Figure 1: Redundancy principle slide
You’re listening closely because you want to know more. She explains Mayer’s research, which found that explaining graphics with audio and redundant text may interfere with learning. (Ruth Clark explains Mayer’s Redundancy Principle among his other multimedia-research-based principles in a Learning Solutions article.)
Sadly, most learning professionals don’t really question when writers or speakers say, “Research shows…,” but they should, because not all research is as good as Mayer’s. And some research may be good but not applicable to your situation. So, as Sy Sims of the former SYMS clothing stores used to say, “An educated consumer is our best customer.”
Take, for example, the presented–as-eLearning-research shown in Figure 2.

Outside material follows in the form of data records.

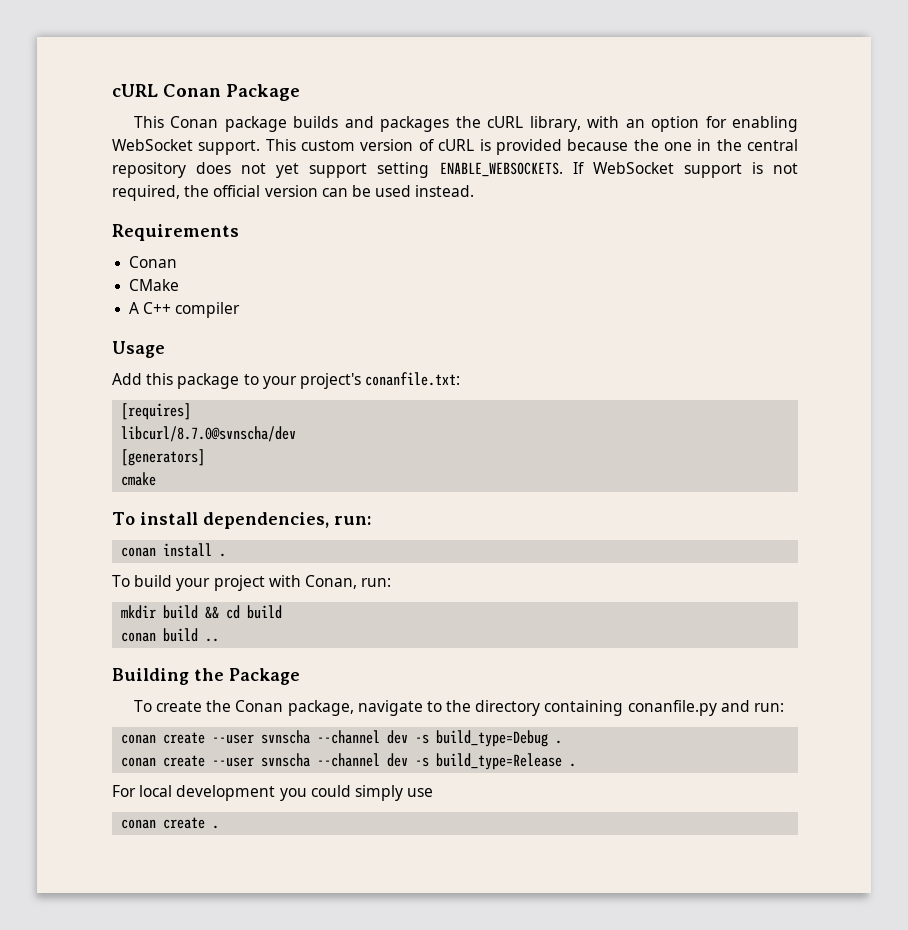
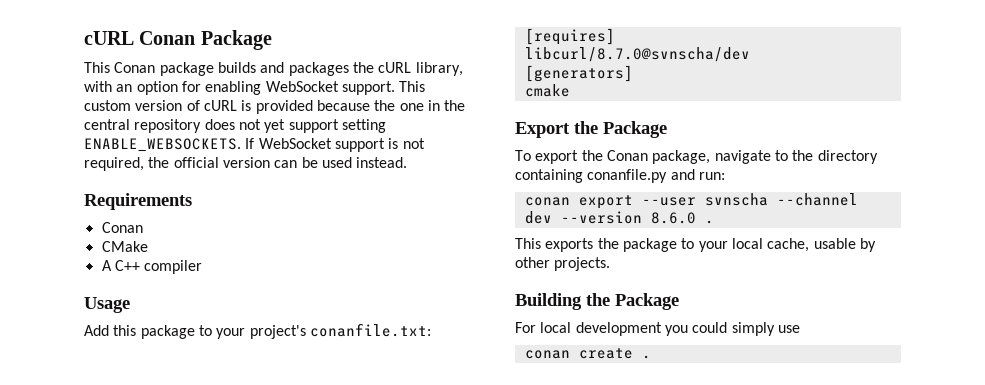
- To install dependencies, run:
- conan install .
- To build your project with Conan, run:
- mkdir build && cd build
- conan build ..
- Building the Package
+ Export the Package
- To create the Conan package, navigate to the directory containing conanfile.py and run:
+ To export the Conan package, navigate to the directory containing conanfile.py and run:
- conan create --user svnscha --channel dev -s build_type=Debug .
- conan create --user svnscha --channel dev -s build_type=Release .
+ conan export --user svnscha --channel dev --version 8.6.0 .
+ This exports the package to your local cache, usable by other projects.
+ Building the Package

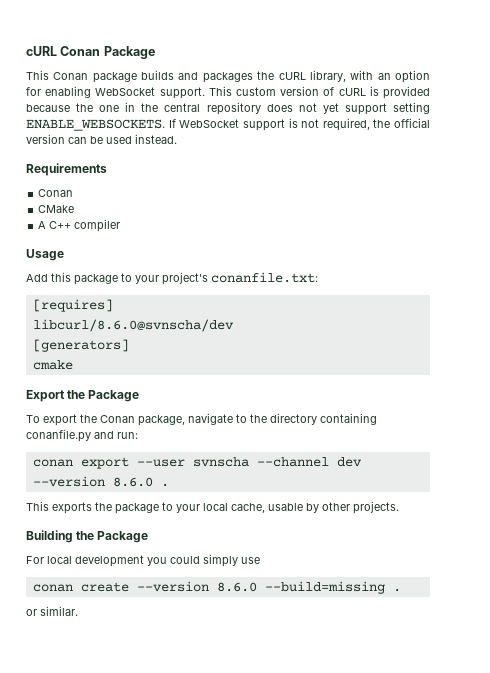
- libcurl/8.7.0@svnscha/dev
+ libcurl/8.6.0@svnscha/dev
- conan create .
+ conan create --version 8.6.0 --build=missing .
+ or similar.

Figure 2. eLearning research example
There are numerous problems with the presentation of supposed research in Figure 2 (these same problems appear in numerous other places as well). Although the writer cites studies, there is no bibliography at the end of the discussion so that you can easily find the actual studies cited—the author could have easily made up the studies. It makes no attempt at balance and/or to discuss the offsetting costs that occur with eLearning such as LMS, design and development, etc., so the discussion is biased. And the discussion is extremely superficial. No attempt is made to discuss studies that show when it might be worthwhile to spend money on travel costs.
In order to determine whether research is valuable to you, there are numerous things you need to take into account, such as the number of respondents, how the research was conducted, and the types of participants that were involved. In addition to bringing you the types of research you need to make decisions and improve your practice, I’ll be helping you figure out how to read research and determine if it is valuable for your purposes.
What is Research?
When you think about research, most people think of scientific research involving double-blind studies and the like. But research takes many forms, including numerous activities that include discovery, interviews, surveys, collecting useful information, and so on. What do all forms of research have in common? All seek to bring about collecting data and turning that into knowledge for the good of the community. And the Guild’s community is you!